History re-made Jensen-Healey Tony Marshall

History re-made Jensen-Healey Tony Marshall

Jensen-Healey restored. Plus an insider’s view on the firm. History re-made. Fresh out of a lengthy restoration, this Jensen-Healey is a significant car in the latter-day saga of its maker. And, as an ex-Jensen employee, owner Tony Marshall has a tale or two to tell. Jon Pressnell hears them. Photography Tony Baker/Keith Anderson.

History re-made Jensen-Healey Tony Marshall

Marshall often had use of HEA 4K when he was sales manager at Jensen. Right, from top: on Autocar’s front cover, 31 August 1972; earlier proposal with TR6-like front end; now perfectly restored.


It was a nightmare rebuild. Spread over 10 years, it cost far more than such a car would normally be worth. It involved sundry disasters along the way, but for owner Tony Marshall those were a price worth paying because HEA 4K is not just any Jensen-Healey. It is a part of Jensen’s history, a latterly gory industrial drama in which Marshall himself played a minor role.

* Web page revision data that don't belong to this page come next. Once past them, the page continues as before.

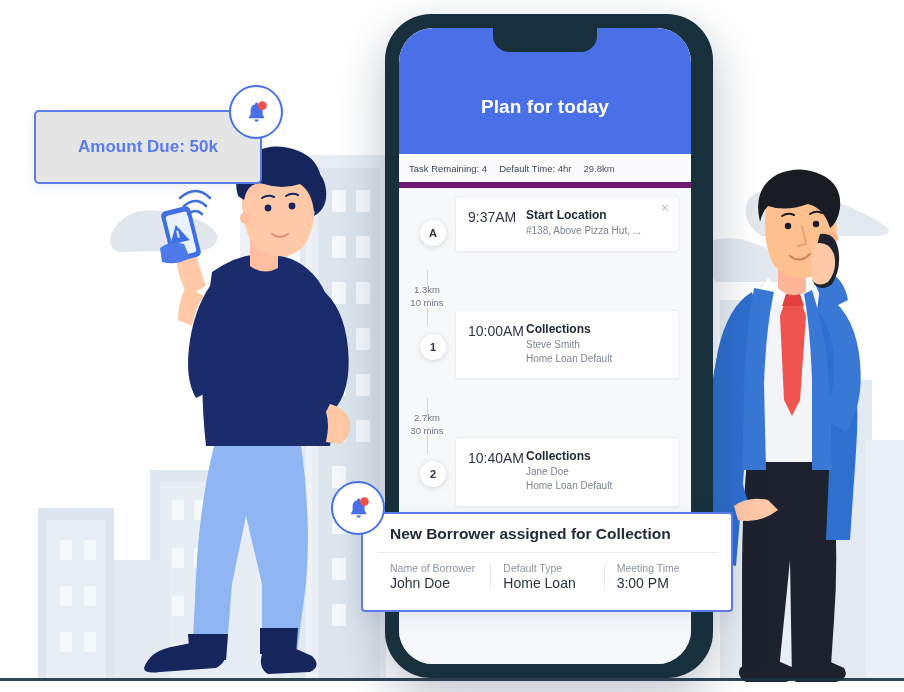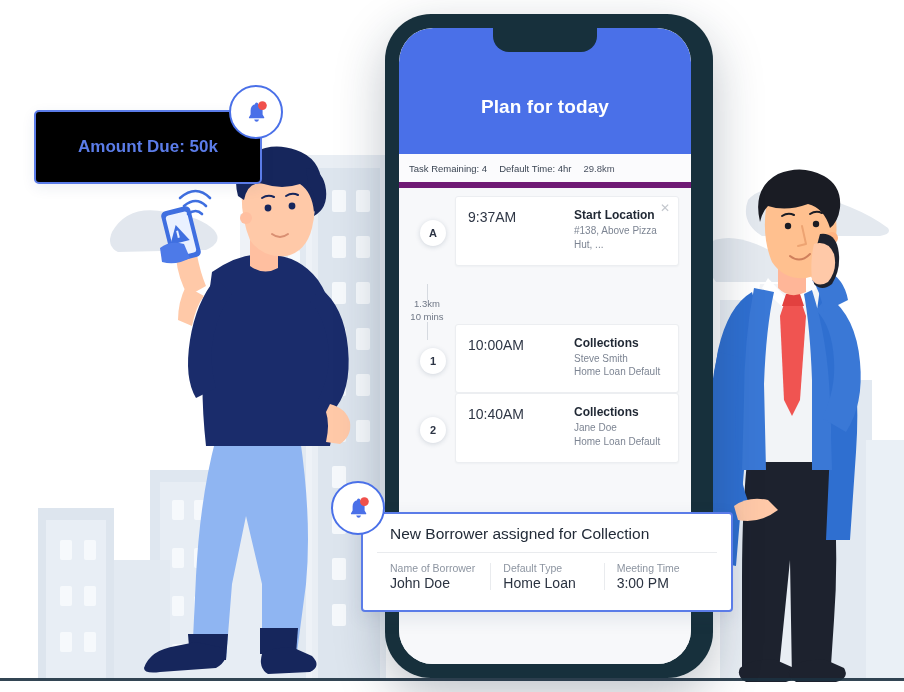--- a/index.html
+++ b/index.html
@@ -119,21 +119,21 @@
     margin: 0 12px 0 0;
     padding: 11px 12px 13px 12px;
     position: relative;
     box-shadow: 0 1px 2px rgba(30,50,80,.04);
   }
   .card-row { display: flex; align-items: flex-start; }
   .card-time {
     font-size: 14px; color: #2e3645; font-weight: normal;
     width: 58px; flex: 0 0 58px; padding-top: 1px;
   }
-  .card-body { flex: 1; margin-left: 48px; }
+  .card-body { flex: 1; }
   .card-title { font-size: 12px; color: #1f2733; font-weight: bold; margin-bottom: 2px; }
   .card-sub { font-size: 10px; color: #7d8593; line-height: 1.38; }
   .card-close {
     position: absolute; right: 8px; top: 5px;
     font-size: 12px; color: #c3c7cd; line-height: 1; cursor: pointer;
   }
   .leg {
     display: flex;
     align-items: flex-end;
     height: 58px;
@@ -154,21 +154,21 @@
     z-index: 1;
   }
   .leg-line.top { top: -14px; height: 16px; }
   .leg-line.bot { bottom: -16px; height: 18px; }
 
   
   .amount-card {
     position: absolute;
     left: 34px; top: 110px;
     width: 228px; height: 74px;
-    background: #000000;
+    background: #e5e5e5;
     border: 2px solid #5b7ce8;
     border-radius: 5px;
     display: flex; align-items: center; justify-content: center;
     z-index: 30;
     box-shadow: 0 4px 14px rgba(40,60,110,.08);
   }
   .amount-text {
     font-size: 17px; font-weight: bold; color: #5b7ce8;
   }
   .bell-badge {
@@ -188,21 +188,21 @@
     position: absolute;
     left: 361px; top: 512px;
     width: 372px; height: 100px;
     background: #ffffff;
     border: 2px solid #5b7ce8;
     border-radius: 4px;
     z-index: 30;
     box-shadow: 0 6px 18px rgba(40,60,110,.10);
   }
   .borrower-title {
-    font-size: 15.5px; font-weight: normal; color: #222b38;
+    font-size: 15.5px; font-weight: bold; color: #222b38;
     padding: 11px 0 0 27px;
   }
   .borrower-divider {
     height: 1px; background: #e9ebee;
     margin: 9px 14px 0 14px;
   }
   .borrower-cols {
     display: flex;
     padding: 9px 14px 0 14px;
     justify-content: center;
@@ -472,20 +472,28 @@
               <div class="card-time">10:00AM</div>
               <div class="card-body">
                 <div class="card-title">Collections</div>
                 <div class="card-sub">Steve Smith</div>
                 <div class="card-sub">Home Loan Default</div>
               </div>
             </div>
           </div>
         </div>
 
+        <div class="leg">
+          <div class="leg-col">
+            <div class="leg-line top"></div>
+            <div class="leg-text">2.7km</div>
+            <div class="leg-text">30 mins</div>
+            <div class="leg-line bot"></div>
+          </div>
+        </div>
 
         <div class="step">
           <div class="marker-col">
             <div class="marker">2</div>
           </div>
           <div class="card">
             <div class="card-row">
               <div class="card-time">10:40AM</div>
               <div class="card-body">
                 <div class="card-title">Collections</div>

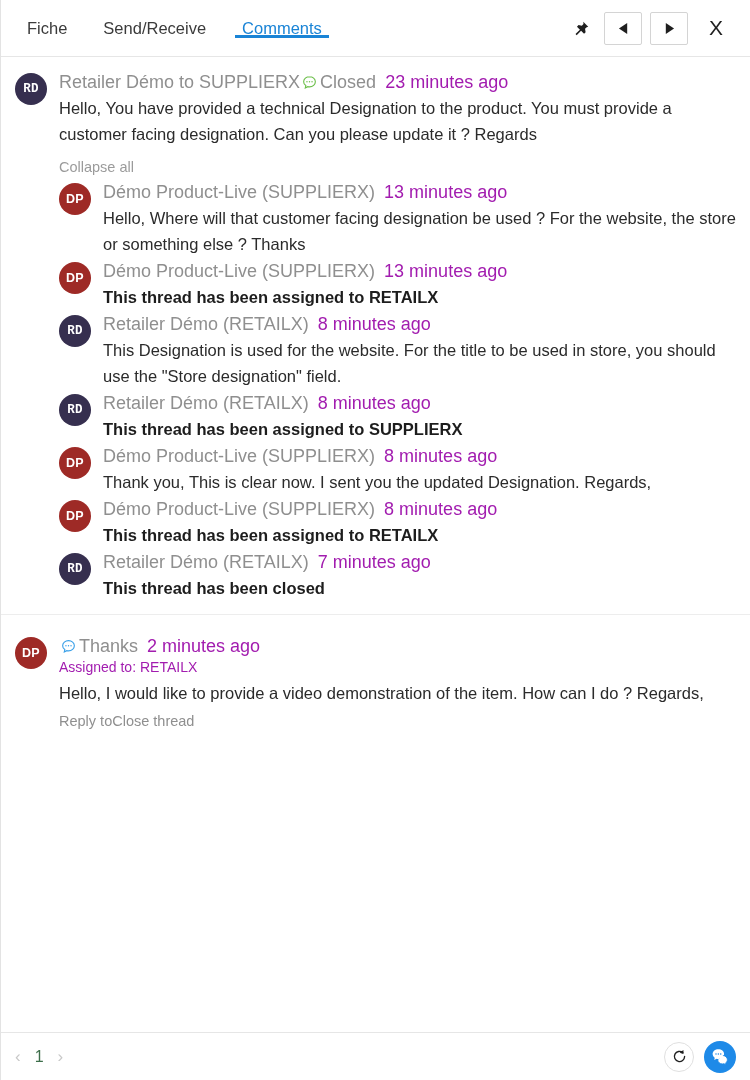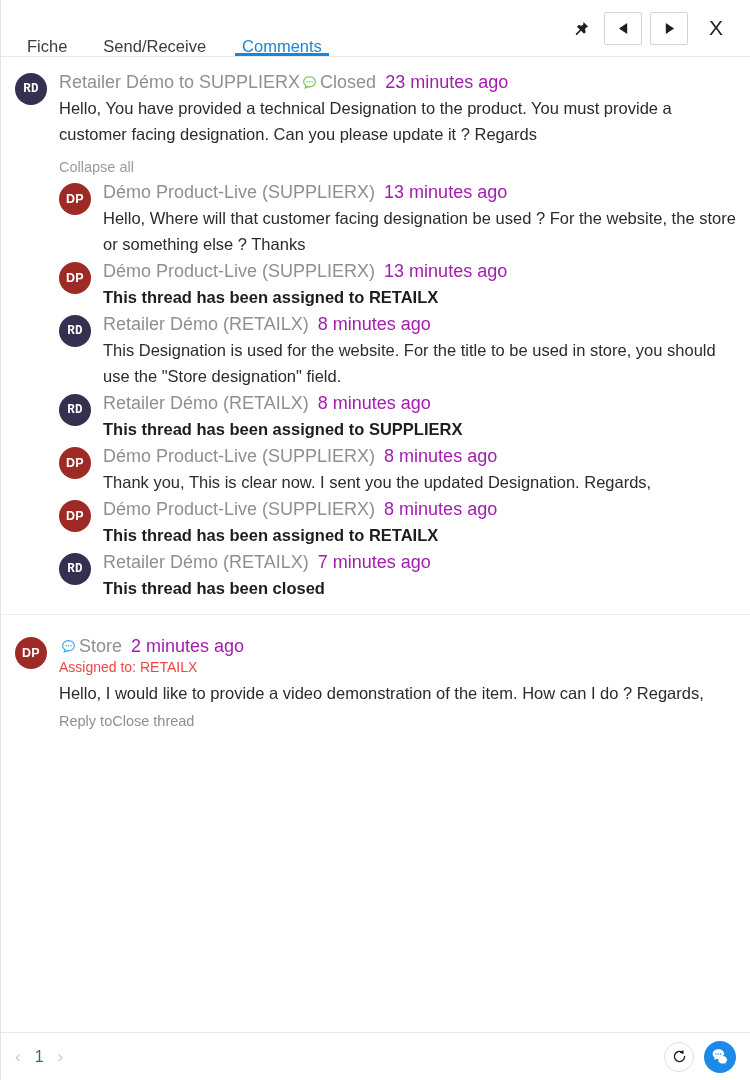--- a/index.html
+++ b/index.html
@@ -27,21 +27,21 @@
     height: 57px;
     min-height: 57px;
     border-bottom: 1px solid #e6e6e6;
     display: flex;
     align-items: stretch;
     padding-left: 8px;
     padding-right: 8px;
   }
   .tabs {
     display: flex;
-    align-items: flex-end;
+    align-items: center;
   }
   .tab {
     display: flex;
     align-items: center;
     padding: 0 18px;
     font-size: 16.5px;
     color: #3b3b3b;
     cursor: pointer;
     position: relative;
     white-space: nowrap;
@@ -146,21 +146,21 @@
   .meta .badge-wrap {
     display: inline-flex;
     align-items: center;
     margin-left: 2px;
   }
   .meta .status { color: #8f8f8f; margin-left: 3px; }
   .meta .time { color: #a21caf; margin-left: 9px; }
 
   .assigned {
     font-size: 14px;
-    color: #ef4444;
+    color: #a21caf;
     line-height: 21px;
   }
 
   .text {
     font-size: 16.5px;
     color: #2b2b2b;
     line-height: 26px;
     padding-top: 2px;
     padding-bottom: 3px;
   }
@@ -415,21 +415,21 @@
         </div>
         <div class="msg-body">
           <div class="meta">
             <span class="badge-wrap">
               <svg class="bubble-icon" width="15" height="15" viewBox="0 0 20 20">
                 <path d="M10 2.2c-4.3 0-7.8 3-7.8 6.7 0 2.1 1.1 4 2.9 5.2l-.7 3.1 3.3-1.7c.7.2 1.5.3 2.3.3 4.3 0 7.8-3 7.8-6.9S14.3 2.2 10 2.2z" fill="none" stroke="#3aa0e8" stroke-width="1.5"></path>
                 <circle cx="6.6" cy="9" r="0.95" fill="#3aa0e8"></circle>
                 <circle cx="10" cy="9" r="0.95" fill="#3aa0e8"></circle>
                 <circle cx="13.4" cy="9" r="0.95" fill="#3aa0e8"></circle>
               </svg>
-              <span class="status">Store</span>
+              <span class="status">Thanks</span>
             </span>
             <span class="time">2 minutes ago</span>
           </div>
           <div class="assigned">Assigned to: RETAILX</div>
           <div class="text">Hello, I would like to provide a video demonstration of the item. How can I do ? Regards,</div>
           <div class="link-row">
             <span class="link">Reply to</span>
             <span class="link">Close thread</span>
           </div>
         </div>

The registration number might give the game away, if you recall the Jensen-Healey’s launchtime road tests. For HEA 4K was the first J-H press car, a pre-production model built in April 1972 that was recycled as the fourth production vehicle by the financially straitened company. Most notably it was the subject of the memorably enthusiastic Autocar test of August 1972, in which the Healey was pronounced a future classic – a verdict that came to haunt the magazine when it had a signally wretched time running an early example as a long-termer.

 Marshall lived all this, having joined Jensen in 1967 and having at times used HEA 4K as his personal transport during his period as sales manager. In seven years he witnessed the highs and lows of a firm whose fate was ultimately sealed by the catastrophe of making the Healey.

“When I joined, in July 1967, the last 700 left-hand- drive Austin-Healey 3000s were going down the line,” recalls Marshall. “It was a lovely firm, and still really a family business. Everybody knew everybody else.” But those days were changing. Industrial holding company Norcros, owner of Jensen since 1959, could see that its finances were rocky and would only get worse with the end of subcontract work making trimmed Big Healey bodies and building the Sunbeam Tiger. As a prelude to a planned disposal of the company, it brought in management consultancy Booz Allen Hamilton. The result was a thick report, the appointment as managing director of colourful monocled American Carl Duerr, and the ultimate sale of the business to investment bank William Brandt.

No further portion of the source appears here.